Desde Aristóteles—regímenes políticos virtuosos y degenerados—pasando por la Rusia del siglo XIX—movimiento Narodnichestivo: pueblo—y luego a partir del siglo XX cuando florece la «defensa de los intereses del pueblo» se ha venido sucediendo una degeneración de la democracia donde convergen demagogia y populismo. La demagogia apela a las emociones y halagos, incentivando las pasiones y los miedos en aras de ganar apoyo popular haciendo uso de la retórica basada en promesas aparentemente válidas, que luego muestran un bajo cumplimiento y resultados mayormente simplistas; mientras que el populismo se corresponde con una democracia no responsable caracterizada por una atención al «pueblo»—no a todos los gobernados—con ofertas que se traducen en una distribución complaciente del ingreso nacional en procura de conseguir favores electorales para alcanzar el poder—y luego preservar la hegemonía política—con la intención subyacente de destruir el capitalismo, induciendo en el colectivo menos favorecido socialmente la imaginación que llegarán al poder ¡derrotando a la oligarquía!.

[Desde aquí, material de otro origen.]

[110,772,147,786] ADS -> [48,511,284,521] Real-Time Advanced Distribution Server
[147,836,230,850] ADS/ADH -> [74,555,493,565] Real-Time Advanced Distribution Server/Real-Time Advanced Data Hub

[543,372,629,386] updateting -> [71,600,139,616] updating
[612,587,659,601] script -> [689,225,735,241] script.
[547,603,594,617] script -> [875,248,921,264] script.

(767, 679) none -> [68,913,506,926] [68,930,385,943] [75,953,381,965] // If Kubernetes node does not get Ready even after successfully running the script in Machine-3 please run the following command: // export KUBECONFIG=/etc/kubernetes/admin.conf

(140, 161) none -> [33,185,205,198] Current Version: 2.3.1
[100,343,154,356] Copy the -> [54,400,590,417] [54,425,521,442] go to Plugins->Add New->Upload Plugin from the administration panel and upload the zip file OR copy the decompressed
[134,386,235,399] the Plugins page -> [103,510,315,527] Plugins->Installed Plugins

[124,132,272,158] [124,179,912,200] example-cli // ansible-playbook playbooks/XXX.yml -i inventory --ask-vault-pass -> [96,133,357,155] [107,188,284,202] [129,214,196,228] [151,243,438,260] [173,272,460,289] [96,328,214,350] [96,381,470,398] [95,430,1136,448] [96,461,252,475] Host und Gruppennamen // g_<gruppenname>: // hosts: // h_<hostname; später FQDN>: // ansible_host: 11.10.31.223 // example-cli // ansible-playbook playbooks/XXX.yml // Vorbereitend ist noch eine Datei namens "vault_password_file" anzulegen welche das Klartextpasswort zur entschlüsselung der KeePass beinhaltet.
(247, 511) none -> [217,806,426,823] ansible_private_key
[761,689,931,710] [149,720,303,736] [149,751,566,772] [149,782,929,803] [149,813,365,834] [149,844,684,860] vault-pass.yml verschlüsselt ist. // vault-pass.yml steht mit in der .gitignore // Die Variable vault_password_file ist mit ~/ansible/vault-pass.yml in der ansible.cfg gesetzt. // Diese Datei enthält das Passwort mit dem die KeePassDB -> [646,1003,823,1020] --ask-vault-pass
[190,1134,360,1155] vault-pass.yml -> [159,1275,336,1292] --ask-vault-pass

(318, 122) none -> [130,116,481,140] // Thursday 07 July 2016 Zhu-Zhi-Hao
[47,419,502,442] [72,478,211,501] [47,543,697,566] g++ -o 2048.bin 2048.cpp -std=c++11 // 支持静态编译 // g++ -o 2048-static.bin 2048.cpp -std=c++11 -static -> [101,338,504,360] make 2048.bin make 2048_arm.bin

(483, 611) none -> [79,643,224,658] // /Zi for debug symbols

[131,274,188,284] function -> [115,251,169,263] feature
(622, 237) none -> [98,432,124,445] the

La dinámica política-partidista, se «anima» en un ambiente polarizado entre el conflicto y el consenso creándose las condiciones para la aparición del populismo como una adulteración de la democracia, que implícitamente alienta la percepción sobre el «líder necesario» en un escenario donde estratégicamente se fomenta la confrontación interna al tiempo de desviar la atención ciudadana hacia las «deudas de la democracia» para hacer prevalecer la figura de ese líder que, señalan, encarna la verdad única y por ende debe afianzarse en la voluntad del pueblo ya que es el predestinado para mejorar la condición social de la gente hasta devolverles la dignidad que sienten les han quitado, para luego hacerlos sentir socialmente importantes. Al populismo, lo hacen ver como una necesidad que emerge como consecuencia de un supuesto fracaso de las instituciones democráticas existentes, que se han desestabilizado en razón, sostienen, al agotamiento de los partidos políticos tradicionales induciendo en simultaneo la antipolitica—antipartidismo—y la incertidumbre la cual, afirman, solo puede reducirse con el accionar de un líder carismático que impulse la vinculación emocional entre el líder (agente fundamental del populismo) y la voluntad del pueblo (sujeto pasivo), quien actuará para entregarle el poder al pueblo a la luz de la construcción de un nuevo orden social incluida, de ser necesario, la aprobación de una nueva Constitución.
El líder populista, hará «conocer» su pretensión de satisfacer las «aspiraciones del proletariado»—no de la globalidad de los gobernados– haciendo frente a los obstáculos, restándole importancia al costo de los recursos para «alcanzarlas»; o lo que es lo mismo sin saber—ni le interesa saberlo—cuánto cuesta lo que piden, al extremo de perfilar una sociedad de muchos ciudadanos con derechos pero ¡sin deberes¡ y poco dados a desatar su energía productiva, hasta convertir el empleo público y las pensiones en la figura moderna de la «justicia social».
El populismo, en lo político es un régimen autoritario y en lo económico asume un «modelo» centrado en el mercado interno en presencia de un aparato productivo anti exportador que se desenvuelve en el marco de una cúpula burocrática marcadamente corrupta que arrastra a cualquier país más allá de una crisis hasta llevarlo a una decadencia económica en marcha hacia la pobreza ante la ausencia de generación de riqueza como consecuencia de una insignificante acumulación de capital; con el agravante que tal distorsionado modelo sólo «funciona» cuando existe un alto nivel de ingreso nacional resultante del trabajo creador, distinto a una irresponsable «facultad» para emitir dinero inorgánico y/o de asumir una deuda relativamente alta con relación al PIB.
Finalmente, algunos países populistas-latinoamericano especialmente-, con posterioridad al fallecimiento del «líder» estructuran un populismo institucionalizado con eje en su «figura eterna», soslayando su obvia ausencia física y vinculo hipnótico mostrándolo permanentemente «vivo» (estatuas, bustos, murales, afiches, etc) e instrumentando en «su nombre» una política de «mano extendida» como herramienta para mantener elementos afectivos que obnubilen el pensamiento de muchos ciudadanos y burócratas al extremo de «secuestrarles el pensamiento» hasta hacerlos subordinados de un liderazgo de museo que permite adjetivar el presente con «ismos» como p.ej. «peronismo», con la finalidad de, por una parte, atenuar fallas gubernamentales mediante la «lealtad obligatoria», y por la otra convertirlo en el gran elector.